Here is a block of entries. Write out its lines exactly, from the first through the one containing "SHW Ersatzstiel für Rex-Kurzstielgeräte".
>>>
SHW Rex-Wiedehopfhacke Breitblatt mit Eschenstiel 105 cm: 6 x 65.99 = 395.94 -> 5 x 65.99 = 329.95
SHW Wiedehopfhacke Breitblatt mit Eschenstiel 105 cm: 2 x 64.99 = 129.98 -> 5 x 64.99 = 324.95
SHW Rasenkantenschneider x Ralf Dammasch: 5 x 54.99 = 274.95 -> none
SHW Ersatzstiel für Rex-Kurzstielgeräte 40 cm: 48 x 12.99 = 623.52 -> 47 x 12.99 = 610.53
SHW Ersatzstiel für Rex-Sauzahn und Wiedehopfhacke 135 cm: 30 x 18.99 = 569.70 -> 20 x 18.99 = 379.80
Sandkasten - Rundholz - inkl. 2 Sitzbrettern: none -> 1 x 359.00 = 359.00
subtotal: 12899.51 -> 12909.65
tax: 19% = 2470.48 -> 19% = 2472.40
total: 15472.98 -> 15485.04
<<<
# RESPONSE BOX
SHW Rex-Wiedehopfhacke Breitblatt mit Eschenstiel 105 cm: 6 x 65.99 = 395.94 -> 5 x 65.99 = 329.95
SHW Wiedehopfhacke Breitblatt mit Eschenstiel 105 cm: 2 x 64.99 = 129.98 -> 5 x 64.99 = 324.95
SHW Rasenkantenschneider x Ralf Dammasch: 5 x 54.99 = 274.95 -> none
SHW Ersatzstiel für Rex-Kurzstielgeräte 40 cm: 48 x 12.99 = 623.52 -> 47 x 12.99 = 610.53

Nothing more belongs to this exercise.